Когда к ним в комнату проник свет из окон с другой стороны двора, словно кто-то посветил слабым лучом карманного фонаря, они оторвались друг от друга и начали оправлять на себе одежду. Терхо подошел к окну, задернул занавеску и зажег свет.
Они снова стали пить кофе. Он был еще горячий, и это их удивило.
— Хороший колпак, — сказал Терхо.
— Мне пора идти, — сказала Эйла.
— Когда ты теперь снова будешь в городе?
— Послезавтра.
Они надели пальто и, ничуть не осторожничая, прошли через переднюю. Терхо громко звякнул засовом и прихлопнул за собой дверь.
Снег на улицах был гладко утоптан, и они скользили. Воздух потеплел, с крыш капало. Начали ходить трамваи.
Ни слова не говоря, они медленно шли под руку. Когда вышли к вокзалу, Эйла повернулась и сказала:
— Пройдемся еще немного.
Они обогнули два квартала, прошли по Алексантеринкату — на ней было людно. Они заглядывали в витрины, пытаясь обнаружить там вещи, которые получили в подарок, и определить, сколько они стоят. Эйла увела его в переулок и немножко всплакнула.
— Ты чем-то огорчена?
— Нет, нет. Мне так хорошо.
— Ты плачешь.
— Это совсем другое, поверь мне. Ты не поймешь.
— Для слез нет причин.
— Это вовсе не слезы, поверь.
— У меня никогда еще не было такого рождества, — сказал он.
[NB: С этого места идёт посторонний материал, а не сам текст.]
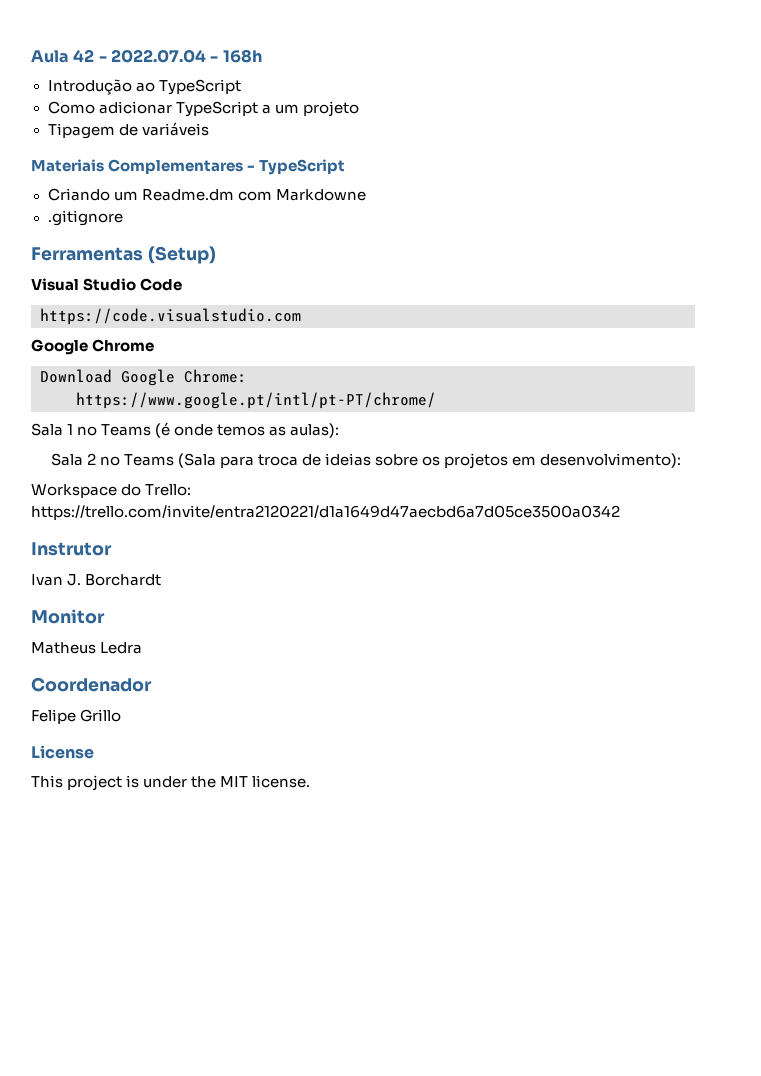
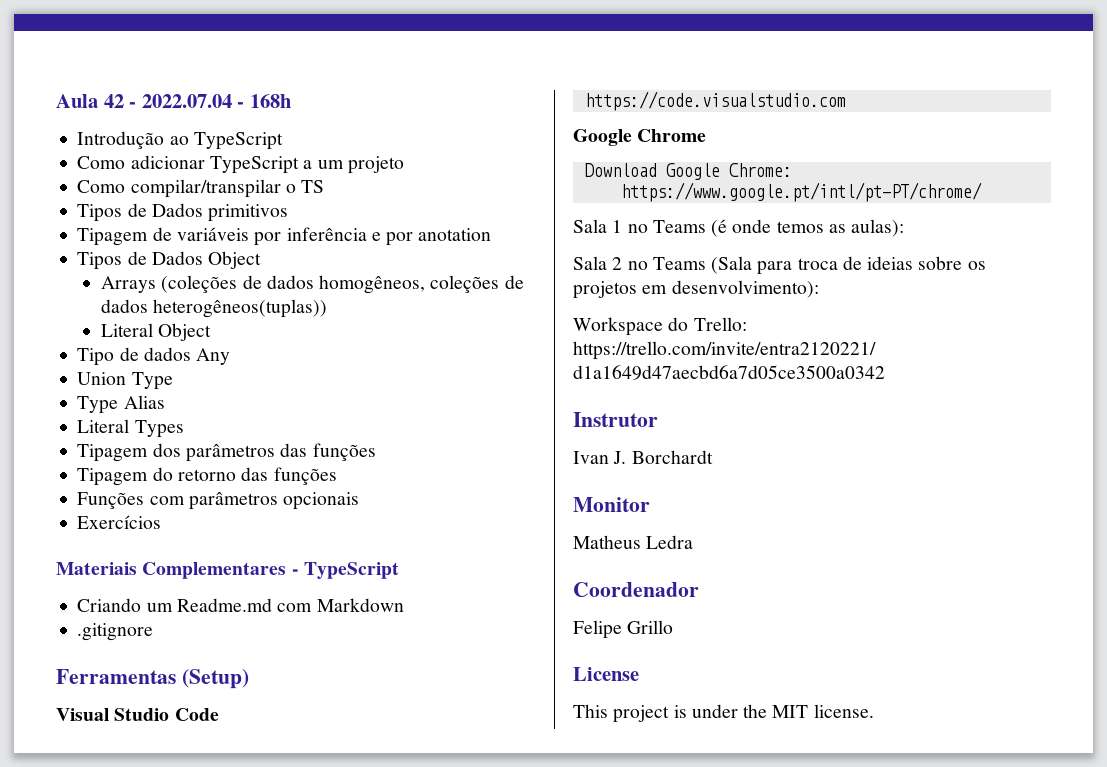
[47,122,209,139] Tipagem de variáveis -> [77,179,325,198] [77,203,289,222] [77,227,492,246] [77,251,262,270] [101,275,524,294] [101,299,328,318] [101,323,212,341] [77,347,231,366] [77,372,173,390] [77,395,165,414] [77,419,184,438] [77,443,376,462] [77,467,337,486] [77,492,360,510] [77,515,162,529] Como compilar/transpilar o TS // Tipos de Dados primitivos // Tipagem de variáveis por inferência e por anotation // Tipos de Dados Object // Arrays (coleções de dados homogêneos, coleções de dados heterogêneos(tuplas)) // Literal Object // Tipo de dados Any // Union Type // Type Alias // Literal Types // Tipagem dos parâmetros das funções // Tipagem do retorno das funções // Funções com parâmetros opcionais // Exercícios
[141,189,366,201] Readme.dm com Markdowne -> [176,598,404,612] Readme.md com Markdown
— Да какое же теперь рождество? Рождество — это только то мгновенье, когда…
— Да, да. Сейчас уже совсем другой день.
— Пойдем на автостанцию. Я поеду автобусом. Чтоб не пялили глаза. В автобусе ездить куда удобнее, — сказала она. — А брошка-то осталась у тебя! Ну да ничего, еще успею забрать. Всегда успею.